Work request
Could you transcribe every record below exactly, leaving out any pictures?
---*---
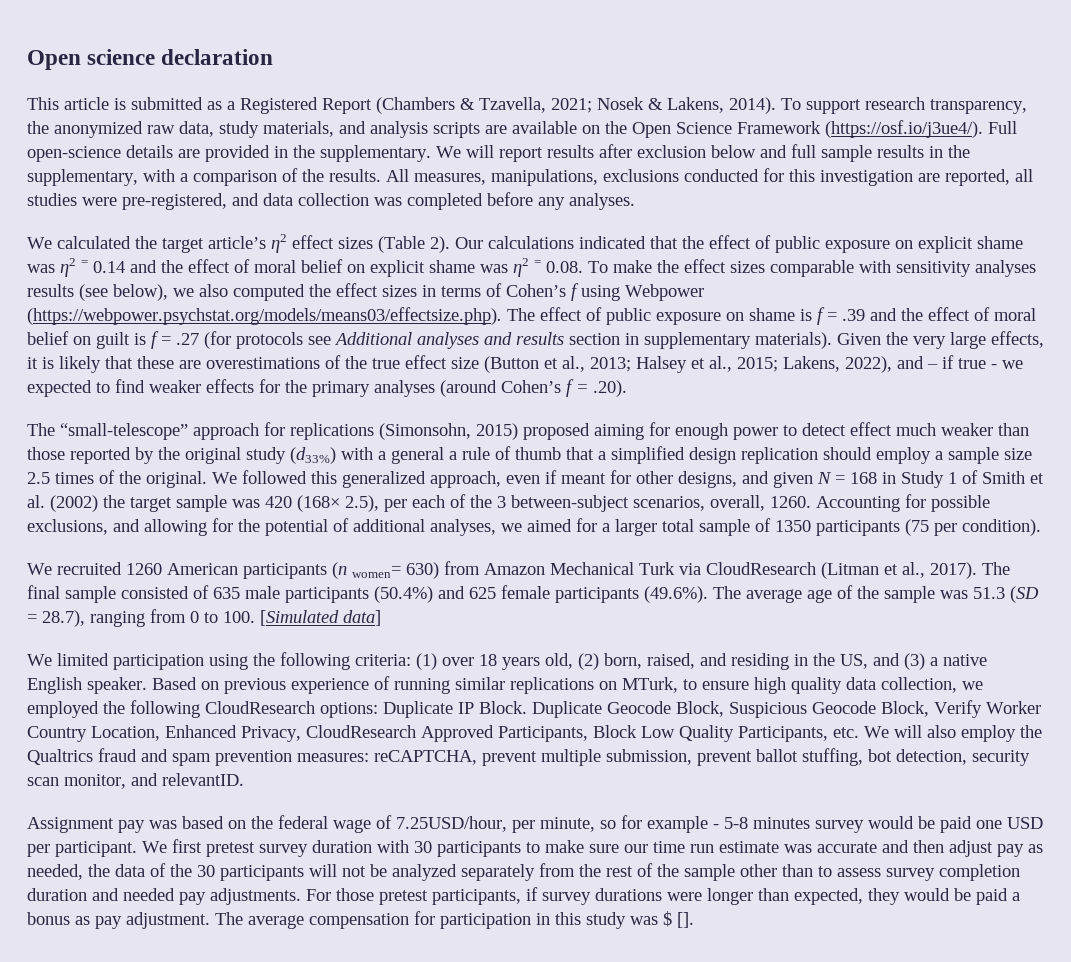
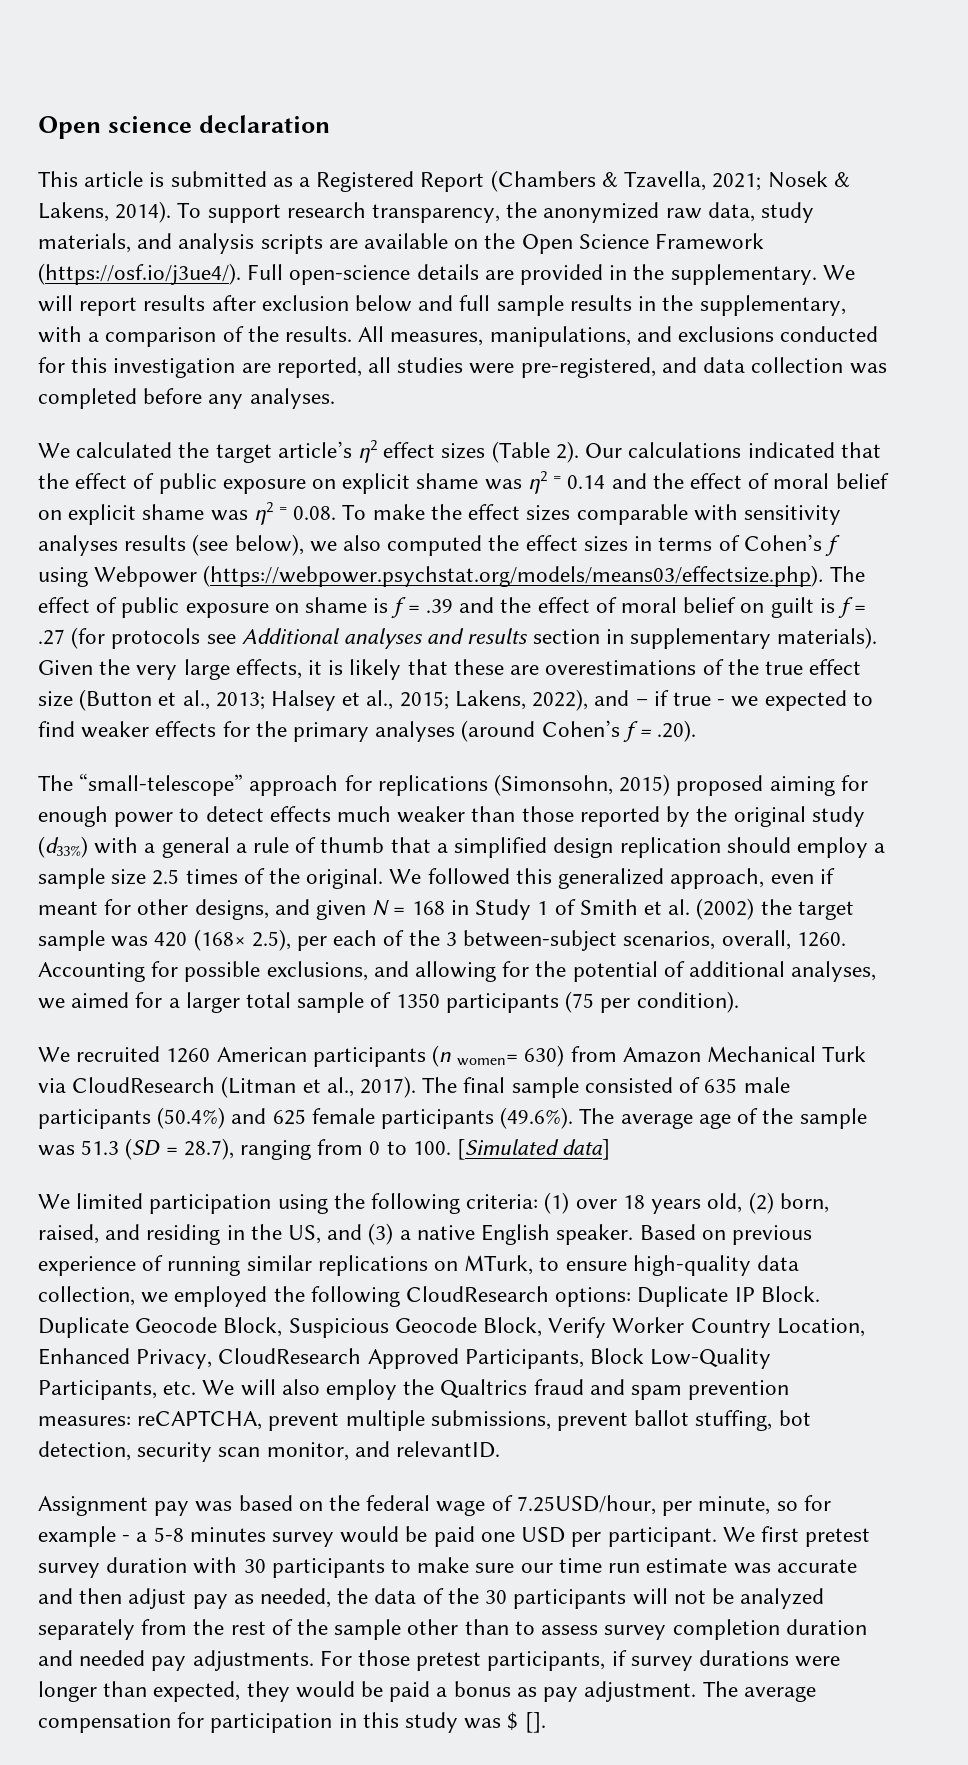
- All measures, manipulations, exclusions conducted for this investigation are reported, all studies were pre-registered, and data collection was completed before any analyses.
+ All measures, manipulations, and exclusions conducted for this investigation are reported, all studies were pre-registered, and data collection was completed before any analyses.
- The “small-telescope” approach for replications (Simonsohn, 2015) proposed aiming for enough power to detect effect much weaker than those reported by the original study (d33%) with a general a rule of thumb that a simplified design replication should employ a sample size 2.5 times of the original.
+ The “small-telescope” approach for replications (Simonsohn, 2015) proposed aiming for enough power to detect effects much weaker than those reported by the original study (d33%) with a general a rule of thumb that a simplified design replication should employ a sample size 2.5 times of the original.
- Based on previous experience of running similar replications on MTurk, to ensure high quality data collection, we employed the following CloudResearch options: Duplicate IP Block.
+ Based on previous experience of running similar replications on MTurk, to ensure high-quality data collection, we employed the following CloudResearch options: Duplicate IP Block.
- Duplicate Geocode Block, Suspicious Geocode Block, Verify Worker Country Location, Enhanced Privacy, CloudResearch Approved Participants, Block Low Quality Participants, etc. We will also employ the Qualtrics fraud and spam prevention measures: reCAPTCHA, prevent multiple submission, prevent ballot stuffing, bot detection, security scan monitor, and relevantID.
+ Duplicate Geocode Block, Suspicious Geocode Block, Verify Worker Country Location, Enhanced Privacy, CloudResearch Approved Participants, Block Low-Quality Participants, etc. We will also employ the Qualtrics fraud and spam prevention measures: reCAPTCHA, prevent multiple submissions, prevent ballot stuffing, bot detection, security scan monitor, and relevantID.
- Assignment pay was based on the federal wage of 7.25USD/hour, per minute, so for example - 5-8 minutes survey would be paid one USD per participant.
+ Assignment pay was based on the federal wage of 7.25USD/hour, per minute, so for example - a 5-8 minutes survey would be paid one USD per participant.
---*---
Written response
- All measures, manipulations, exclusions conducted for this investigation are reported, all studies were pre-registered, and data collection was completed before any analyses.
+ All measures, manipulations, and exclusions conducted for this investigation are reported, all studies were pre-registered, and data collection was completed before any analyses.
- The “small-telescope” approach for replications (Simonsohn, 2015) proposed aiming for enough power to detect effect much weaker than those reported by the original study (d33%) with a general a rule of thumb that a simplified design replication should employ a sample size 2.5 times of the original.
+ The “small-telescope” approach for replications (Simonsohn, 2015) proposed aiming for enough power to detect effects much weaker than those reported by the original study (d33%) with a general a rule of thumb that a simplified design replication should employ a sample size 2.5 times of the original.
- Based on previous experience of running similar replications on MTurk, to ensure high quality data collection, we employed the following CloudResearch options: Duplicate IP Block.
+ Based on previous experience of running similar replications on MTurk, to ensure high-quality data collection, we employed the following CloudResearch options: Duplicate IP Block.
- Duplicate Geocode Block, Suspicious Geocode Block, Verify Worker Country Location, Enhanced Privacy, CloudResearch Approved Participants, Block Low Quality Participants, etc. We will also employ the Qualtrics fraud and spam prevention measures: reCAPTCHA, prevent multiple submission, prevent ballot stuffing, bot detection, security scan monitor, and relevantID.
+ Duplicate Geocode Block, Suspicious Geocode Block, Verify Worker Country Location, Enhanced Privacy, CloudResearch Approved Participants, Block Low-Quality Participants, etc. We will also employ the Qualtrics fraud and spam prevention measures: reCAPTCHA, prevent multiple submissions, prevent ballot stuffing, bot detection, security scan monitor, and relevantID.
- Assignment pay was based on the federal wage of 7.25USD/hour, per minute, so for example - 5-8 minutes survey would be paid one USD per participant.
+ Assignment pay was based on the federal wage of 7.25USD/hour, per minute, so for example - a 5-8 minutes survey would be paid one USD per participant.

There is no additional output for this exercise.